Elisabeth engagement was announced on November 22, 1955. Her groom-to-be was Franz, Duke of Hohenberg, the grandson of Austrian Archduke Franz Ferdinand, whose assassination sparked the First World War. The House of Hohenberg was a comparatively young noble house, formed in 1900 by Austrian Emperor Franz Josef in the wake of Franz Ferdinand's morganatic marriage to Sophie Chotek, a Czech countess. Sophie and their three surviving children all belonged to the House of Hohenberg and had no succession rights to the Austrian Imperial throne. Franz was the eldest son of Maximilian, who was himself the eldest son of Franz Ferdinand and Sophie. A spring wedding date of May 9 was announced on January 18, 1956.
|Elisabeth and Franz on their wedding day|
The couple was married on May 9, 1956, first in a civil ceremony conducted by Luxembourg City Mayor Emile Hamilius at the Grand Ducal Palace. The religious wedding was held later that day at the Cathédrale Notre-Dame, with Monsignor Leo Lommel officiating. Over 100 members of European royalty attended the religious service. Elisabeth was thus the fourth child in the family to wed following the marriages of Princesses Alix and Marie-Gabrielle as well as Grand Duke Jean.
Following their wedding, couple lived in Schloss Artsetten, the seat of the Hohenberg family, in Lower Austria. Elisabeth and Franz had two daughters: Anna (known as Anita) born in 1958, and Sophie who followed two years later. At Elisabeth's request, both children were born at Château de Berg.

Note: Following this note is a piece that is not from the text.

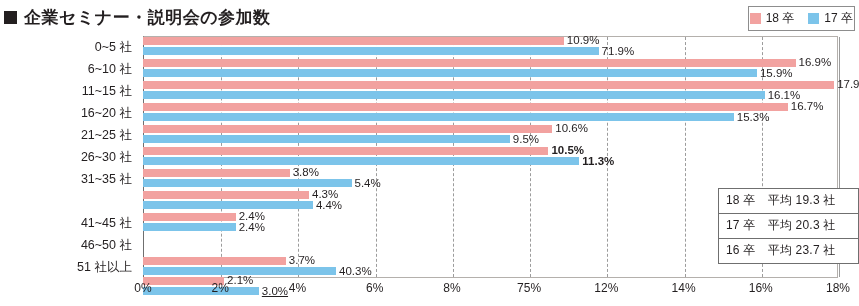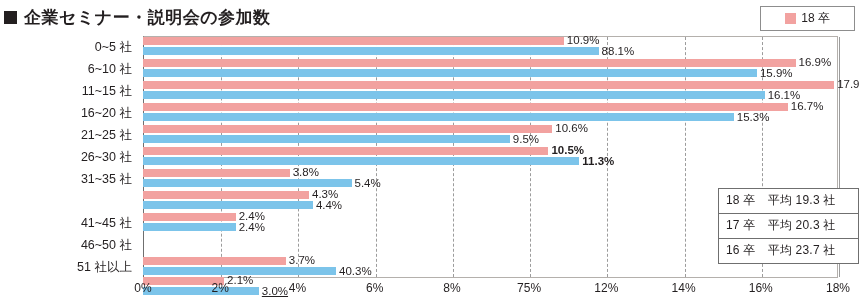"18 卒" #legend-box { flex-direction: column -> none; padding: 3px 24px -> 3px 1px }
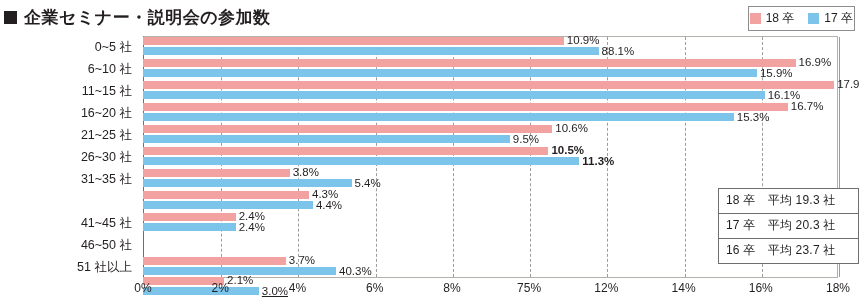"88.1%" div.bar-label { text: 88.1% -> 71.9% }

At some point after the birth of their children, Elisabeth and Franz separated. Franz stayed in Austria while Elisabeth and her daughters quietly moved back to Luxembourg and into Château de Fischbach, living with her parents, brother Charles, and his family. Elisabeth and Franz never divorced, and he died on August 16, 1977, just twenty days after the death of Elisabeth's brother Charles. Elisabeth inherited Artstetten Castle from Franz, which she granted to her daughter Anita.
After the death of her mother in 1985, Elisabeth moved from Château de Fischbach to the nearby area of Waasserhaf. During the following years Elisabeth was visible at various public ceremonies and family activities within the Grand Duchy. She also had an interest in the history of the Grand Duchy, spending time at the library at Château de Berg studying the family archives. Following the death of Grand Duchess Joséphine-Charlotte in 2005, Elisabeth moved back to Château de Fischbach to be closer to her older brother.
|Elisabeth in her later years|
Elisabeth's daughter Sophie has fought since 2007 to obtain compensation for the seizure of Zamek Konopiště, a castle in Czechia, from the Hohenberg family during World War I. Konopiště had been bought by Franz Ferdinand following the sale of some Italian properties and inherited by his children. In 2001 Elisabeth (who inherited any rights to the property after Franz's death) signed her claim to the property to Sophie. Because the children were Hohenbergs and not legally Habsburgs, Sophie maintains the property was taken illegally. Her legal battles continues to this day.
Elisabeth's final years were unfortunately spent in ill health after suffering stroke in 2010. She died at Château de Fischbach on November 22, 2011, exactly one month before her 89th birthday. Elisabeth was survived by her two daughters, seven grandchildren, and one great-grandchild; two additional great-grandchildren have been born since Elisabeth's death. She is buried beside her husband at the Hohenberg family crypt in Schloss Artstetten. A mass was celebrated for Elisabeth on December 15 in St. Michael's Church in Luxembourg and was attended by both of Elisabeth's descendants as well as members of the Grand Ducal Family.